La conclusione del C.T.U. è quindi nel senso che "non si ravvisa alcuna censurabile condotta di colui che eseguì la prestazione". Il tempo necessario per la regressione della cisti non è altresì determinabile, per la mancanza di indagini diagnostiche strumentali dal 23.8.2003 all'8.5.2007, per cui non vi è motivo di ritenere che la guarigione sia stata tardiva a causa del trattamento sanitario praticato; inoltre, il C.T.U. "ha escluso segni clinici postulanti il persistere di una formazione cistica". In definitiva, non solo parte attrice non ha dimostrato l'esistenza del rapporto di causalità tra la persistenza della malattia (la formazione cistica) ed il trattamento chirurgico, ma i convenuti hanno dato la prova che la prestazione sanitaria in oggetto fu eseguita in modo diligente.
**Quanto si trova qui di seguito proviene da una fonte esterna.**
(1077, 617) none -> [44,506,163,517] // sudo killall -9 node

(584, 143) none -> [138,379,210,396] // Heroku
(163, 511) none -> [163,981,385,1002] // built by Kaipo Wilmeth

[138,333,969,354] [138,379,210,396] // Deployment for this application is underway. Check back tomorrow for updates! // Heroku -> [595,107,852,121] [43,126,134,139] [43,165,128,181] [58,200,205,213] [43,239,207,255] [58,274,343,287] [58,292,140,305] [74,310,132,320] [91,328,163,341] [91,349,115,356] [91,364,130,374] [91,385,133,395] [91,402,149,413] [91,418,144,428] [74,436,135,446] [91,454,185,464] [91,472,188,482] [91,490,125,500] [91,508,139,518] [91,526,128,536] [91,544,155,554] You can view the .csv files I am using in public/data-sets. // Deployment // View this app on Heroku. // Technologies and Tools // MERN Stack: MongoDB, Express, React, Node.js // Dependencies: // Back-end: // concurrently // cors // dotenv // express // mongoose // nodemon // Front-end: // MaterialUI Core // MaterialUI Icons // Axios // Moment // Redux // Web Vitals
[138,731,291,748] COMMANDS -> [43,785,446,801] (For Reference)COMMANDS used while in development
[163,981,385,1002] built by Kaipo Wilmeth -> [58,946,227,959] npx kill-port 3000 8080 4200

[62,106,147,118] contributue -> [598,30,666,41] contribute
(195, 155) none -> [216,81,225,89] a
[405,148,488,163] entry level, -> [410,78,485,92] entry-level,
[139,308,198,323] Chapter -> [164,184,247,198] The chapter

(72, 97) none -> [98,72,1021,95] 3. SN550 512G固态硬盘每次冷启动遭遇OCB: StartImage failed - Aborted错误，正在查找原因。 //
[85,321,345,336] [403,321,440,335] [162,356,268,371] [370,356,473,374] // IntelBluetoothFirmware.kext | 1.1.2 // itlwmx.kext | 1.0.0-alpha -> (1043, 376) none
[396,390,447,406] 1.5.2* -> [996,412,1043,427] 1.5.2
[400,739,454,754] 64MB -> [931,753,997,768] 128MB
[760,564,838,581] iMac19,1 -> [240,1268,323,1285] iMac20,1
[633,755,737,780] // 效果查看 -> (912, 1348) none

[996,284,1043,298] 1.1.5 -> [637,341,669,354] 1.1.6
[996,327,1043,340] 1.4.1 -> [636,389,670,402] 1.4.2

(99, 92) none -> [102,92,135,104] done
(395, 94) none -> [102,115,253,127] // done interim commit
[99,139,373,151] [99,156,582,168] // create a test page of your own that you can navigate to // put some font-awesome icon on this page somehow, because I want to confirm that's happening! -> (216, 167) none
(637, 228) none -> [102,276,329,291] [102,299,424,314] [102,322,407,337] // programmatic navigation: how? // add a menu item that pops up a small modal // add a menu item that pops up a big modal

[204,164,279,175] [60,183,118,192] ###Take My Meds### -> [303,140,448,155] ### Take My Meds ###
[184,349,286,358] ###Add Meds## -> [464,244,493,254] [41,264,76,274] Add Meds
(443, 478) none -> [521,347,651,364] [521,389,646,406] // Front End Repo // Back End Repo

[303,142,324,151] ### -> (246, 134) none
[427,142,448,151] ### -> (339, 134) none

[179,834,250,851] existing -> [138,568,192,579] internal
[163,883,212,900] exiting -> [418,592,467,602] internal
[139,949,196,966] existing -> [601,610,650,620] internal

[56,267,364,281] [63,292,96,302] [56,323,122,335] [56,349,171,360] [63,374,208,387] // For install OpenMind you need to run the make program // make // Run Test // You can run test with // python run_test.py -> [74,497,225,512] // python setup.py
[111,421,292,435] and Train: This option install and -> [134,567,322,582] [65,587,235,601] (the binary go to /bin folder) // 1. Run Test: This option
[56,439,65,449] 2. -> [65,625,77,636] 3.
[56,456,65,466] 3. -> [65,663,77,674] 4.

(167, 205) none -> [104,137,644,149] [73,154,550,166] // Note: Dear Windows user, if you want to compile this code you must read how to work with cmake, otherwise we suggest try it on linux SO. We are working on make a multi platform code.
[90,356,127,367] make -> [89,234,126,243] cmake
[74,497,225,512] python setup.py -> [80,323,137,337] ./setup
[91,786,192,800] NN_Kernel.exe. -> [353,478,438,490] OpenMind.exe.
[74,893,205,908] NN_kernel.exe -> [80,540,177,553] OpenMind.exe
Al rigetto della domanda consegue la regolamentazione delle spese di lite secondo il principio della soccombenza e sono liquidate come da dispositivo, d'ufficio, in assenza di nota specifica; anche il costo della C.T.U. è in via definitiva a carico dell'attore.


P.T.M.


Il Tribunale, in composizione monocratica, definitivamente pronunciando sulla domanda proposta con atto di citazione notificato il 22/23.6.2005 da T. R. nei confronti della Azienda Ospedaliera Policlinico di (...), con intervento della (...), rappresentanza generale per l'Italia, così provvede:
rigetta la domanda;
condanna l'attore al pagamento delle spese di lite, liquidate complessivamente in € ..... (€  ......  per borsuali, €  ..... per diritti, €  ....... per onorario), oltre 12,50% ex art.14 tariffe forensi, CPA ed IVA;
pone in via definitiva il costo delle C.T.U. a carico dell'attore.